Despite having an abiding interest (and a degree) in mathematics, I’ve never tried to write a science fiction story in which math plays a central role. Computers and robots, sure I’ve done that, but not hard sci-fi about hard mathematics.


Is it even possible? It seems easy to extrapolate current science into the far future, or the distant past, and write exciting stories about the consequences. Does anyone care enough about Fermat’s Last Theorem or differential equations to make up an engaging story about them?


A few weeks ago (March 2023), I read a news article about two new solutions to a centuries-old problem in plane geometry. The problem is how to tile a flat surface using tiles that fit together without overlapping and with no gaps, but do not form a repeating pattern. These are called aperiodic tilings, and for centuries mathematicians have attempted to find the smallest set of tile shapes that can do that. In 1974 the mathematician Roger Penrose found a pair of shapes that accomplish it, but until recently, nobody could find a single shape that did the trick.


Then last March, four mathematicians from the Universities of Yorkshire, Cambridge, Waterloo, and Arkansas (where I now reside), discovered the “einstein” tile — a single shape that, when rotated and mirrored, could tile the entire plane without repeating patterns. No, it’s not named after the famous physicist, but after the German phrase ein stein which means “one stone.” A few weeks later, another group of mathematicians found a way to smooth out the corners of the einstein tile to accomplish the same tiling without having to use mirror images — the so-called “vampire einstein” tile.


Interesting, but is it possible to write an engaging story about what happens with shapes on a flat, 2D surface?


Then I remembered an old sci-fi novel I read a long time ago titled Flatland: A Romance in Many Dimensions.
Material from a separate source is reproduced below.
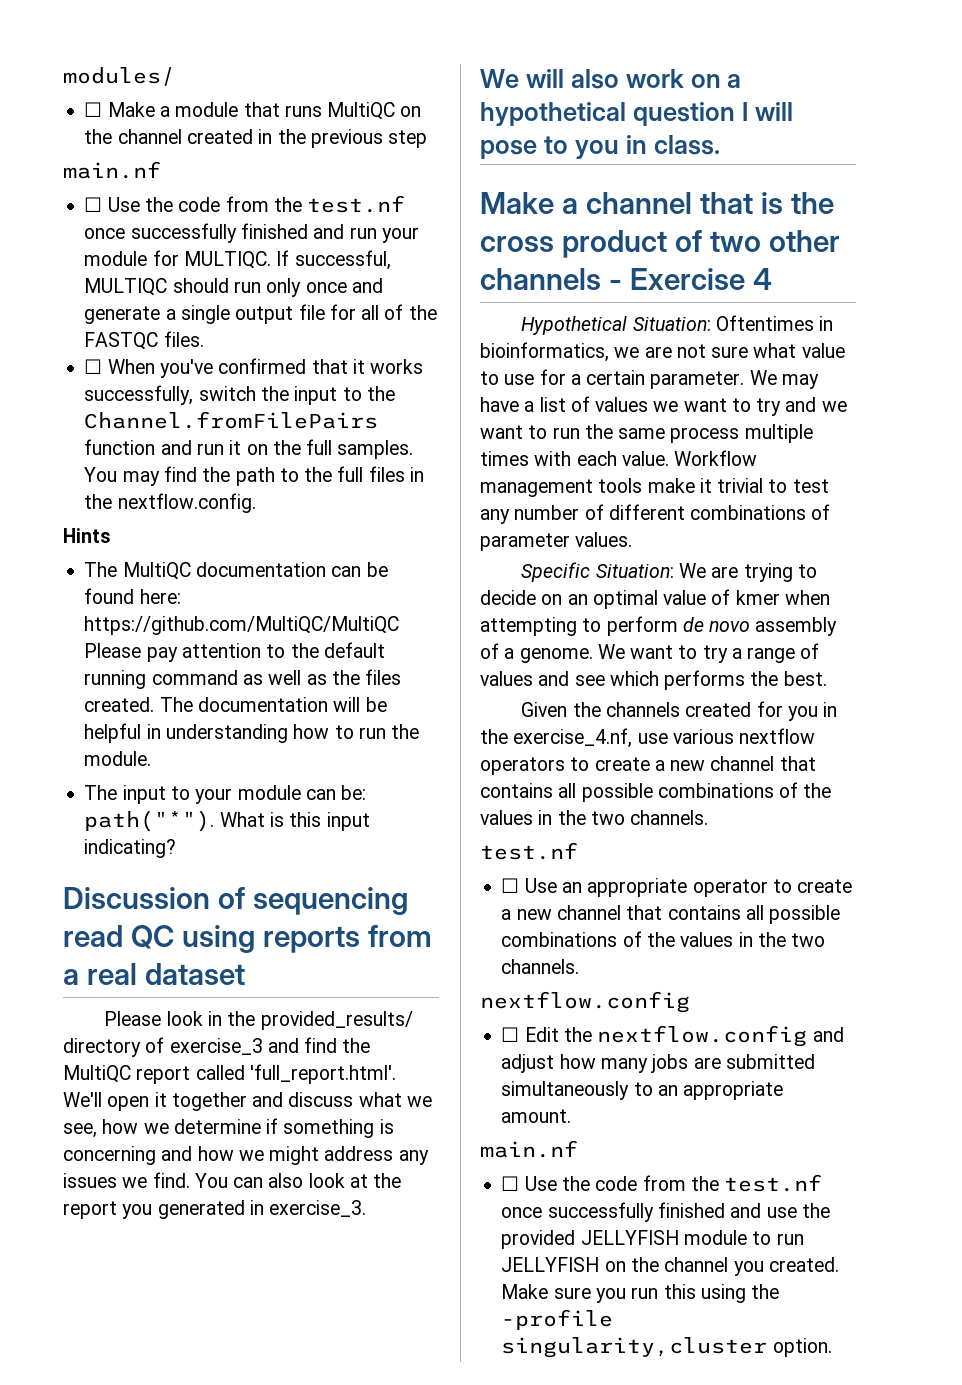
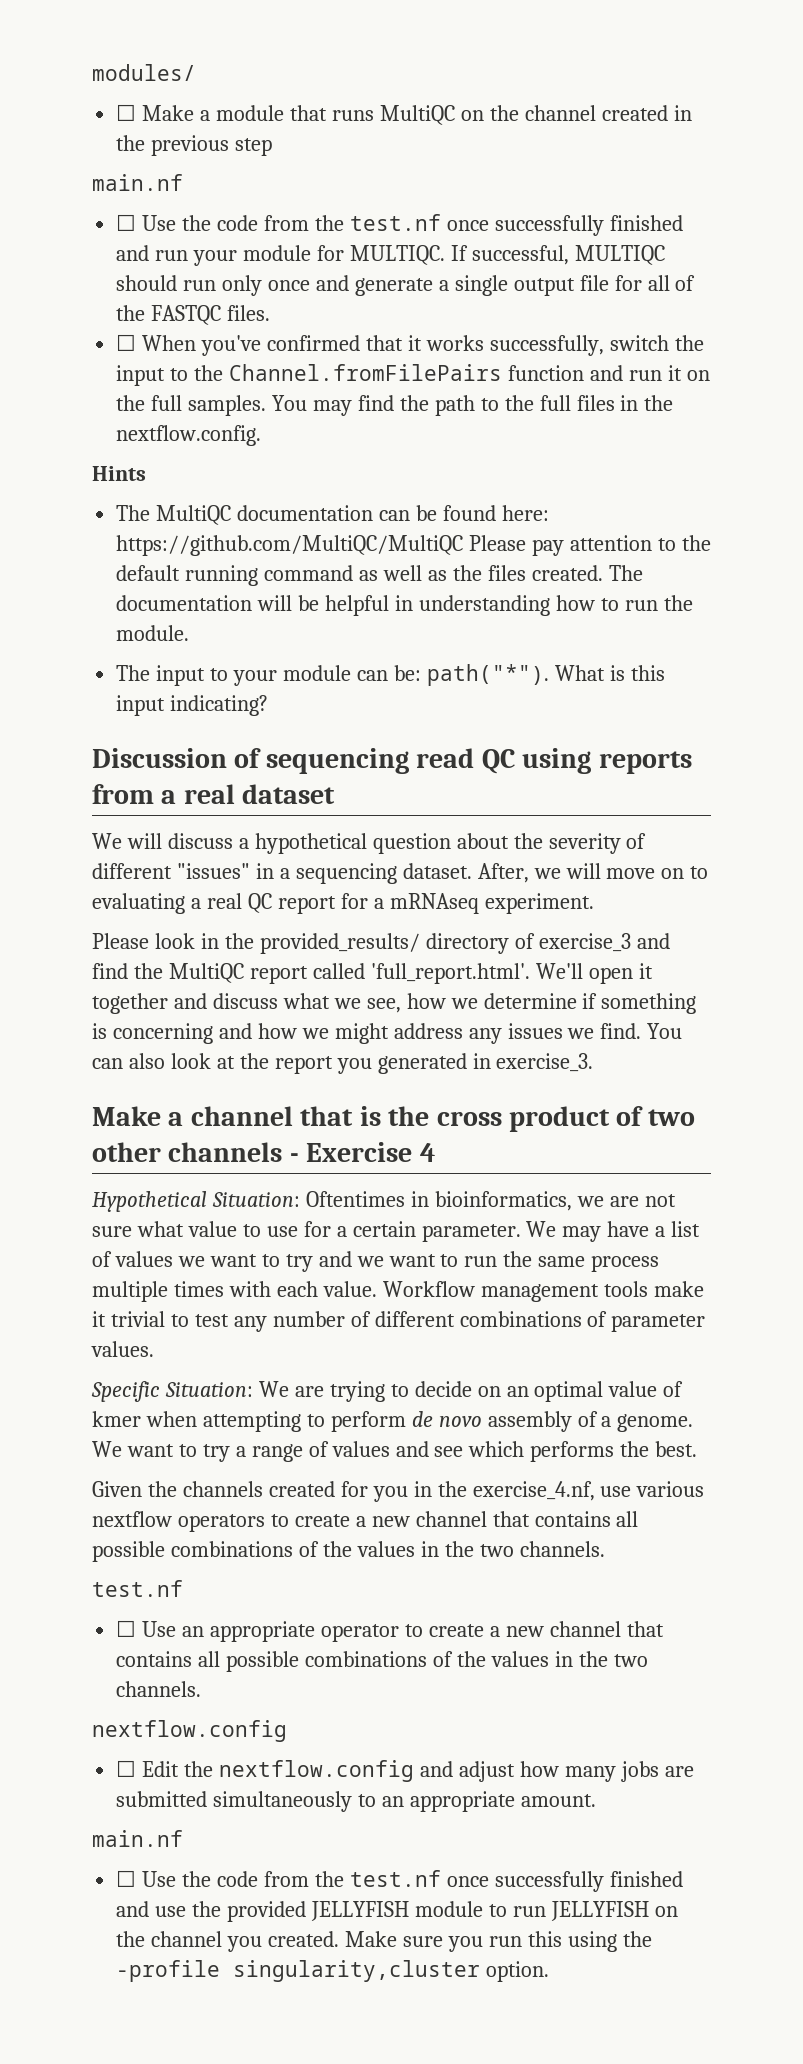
+ We will discuss a hypothetical question about the severity of different "issues" in a sequencing dataset. After, we will move on to evaluating a real QC report for a mRNAseq experiment.
- We will also work on a hypothetical question I will pose to you in class.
It is a novel-length satirical story about beings who live in a 2D world and whose geometrical shapes determine their social caste. The narrator of the story is A Square (that’s his name and shape). It’s an entire book about geometry, written in 1884, and it is every bit as biting and socially relevant as 1984, Brave New World, or Animal Farm.


The einstein tile, with its 13 sides, would have been a high priest in Flatland.


As I continued thinking about sci-fi stories in which mathematics plays a major role, a couple of stories by Isaac Asimov came to mind. Of course, the Foundation stories and novels all rely on a mathematical conceit — a fictional branch of statistics called psychohistory that can reliably predict the future of societies. It still seems plausible to me that the behavior of large groups of people would be more predictable than the behavior of an individual in the group.


The Feeling of Power, a lesser-known Asimov story from 1958, seems completely prescient today. It is the story of an advanced human civilization that has grown to rely entirely on computers to do basic mathematics, including simple arithmetic.


Far-fetched, you say? How many of us, when faced with the need to divide two integers, would grab a pencil and paper rather than ask Alexa? And how many of you can still compute a square root by hand? I can’t.


In Asimov’s story, a lowly technician reinvents the “technology” of doing arithmetic with a pencil and paper, and it changes everything. There’s a great scene where the technician is initially convincing a congressman he can actually compute things without a computer.


“Now seven times three is twenty-one.”
“And how do you know that?” asked the congressman.
“I just remember it. It’s always twenty-one on the computer. I’ve checked it any number of times.”
“That doesn’t mean it always will be though, does it?” said the congressman.

Here are some links to the three stories I mentioned above. The archived link to the first-ever Foundation story is especially interesting because it consists of images from a vintage copy of the entire ASF issue in which it was published. Please wash your hands before you touch it :)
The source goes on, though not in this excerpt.